Return a copy of every line in the data below that contains "Framework".

[[ Provided data open ]]

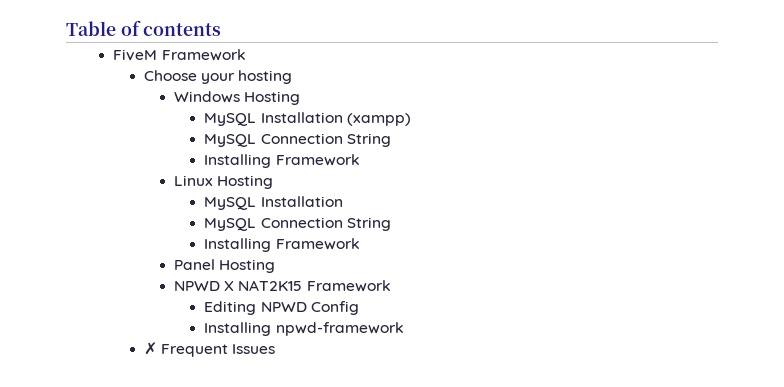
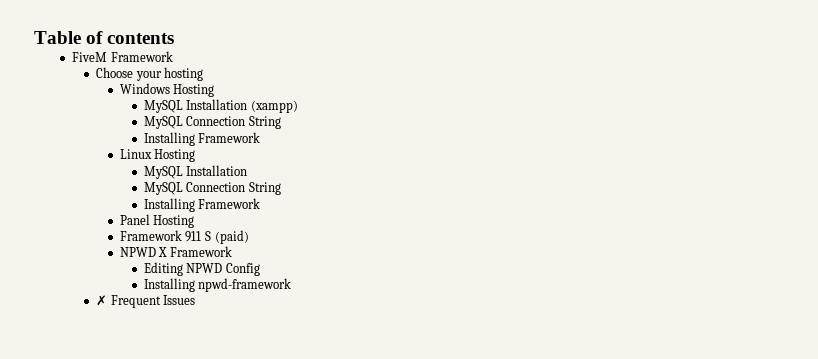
+ Framework 911 S (paid)
- NPWD X NAT2K15 Framework
+ NPWD X Framework

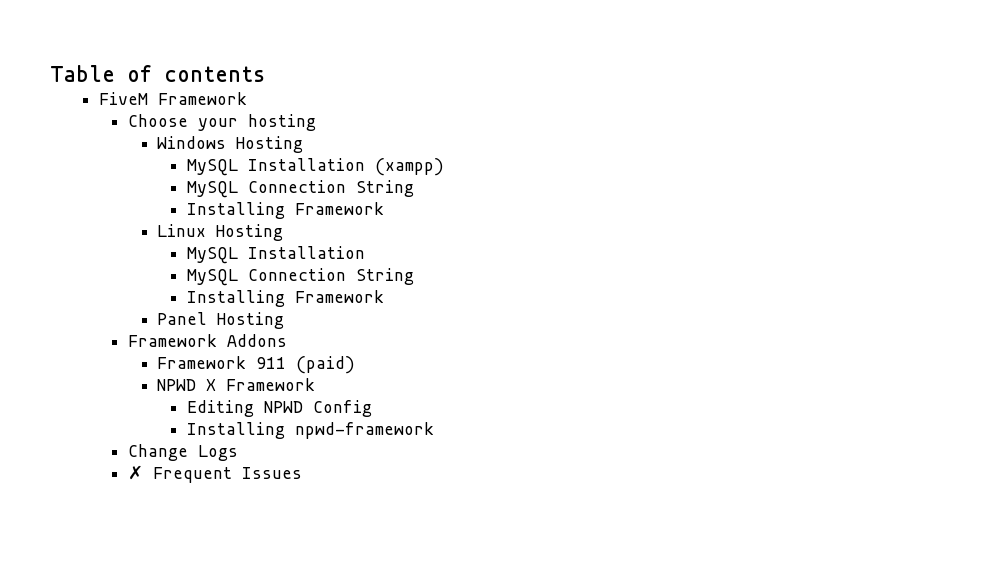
+ Framework Addons
- Framework 911 S (paid)
+ Framework 911 (paid)
+ Change Logs

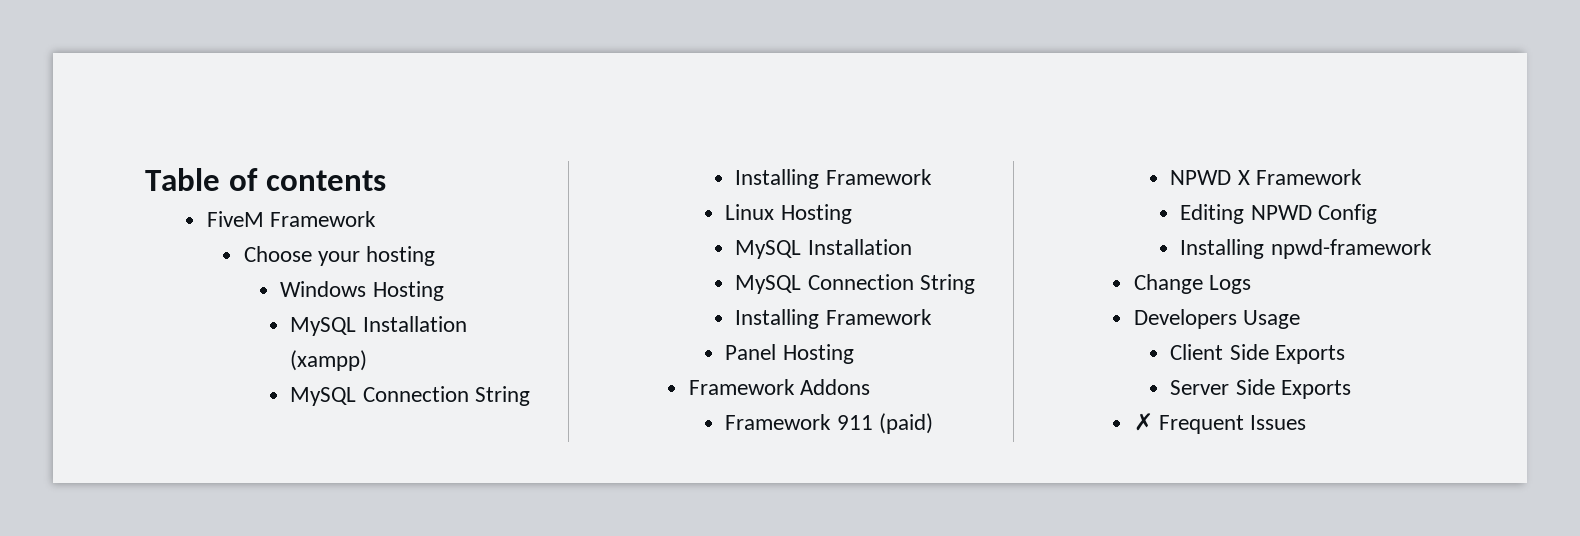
+ Developers Usage
+ Client Side Exports
+ Server Side Exports

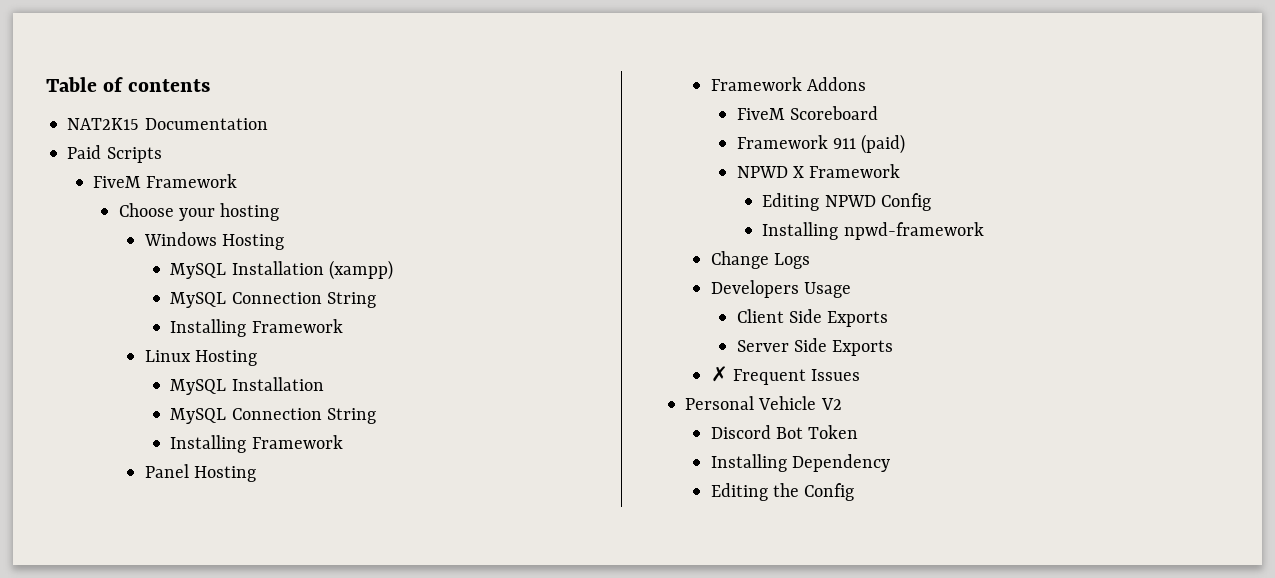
+ NAT2K15 Documentation
+ Paid Scripts
+ FiveM Scoreboard
+ Personal Vehicle V2
+ Discord Bot Token
+ Installing Dependency
+ Editing the Config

[[ Provided data closed ]]

## [Answer]
+ Framework 911 S (paid)
- NPWD X NAT2K15 Framework
+ NPWD X Framework
+ Framework Addons
- Framework 911 S (paid)
+ Framework 911 (paid)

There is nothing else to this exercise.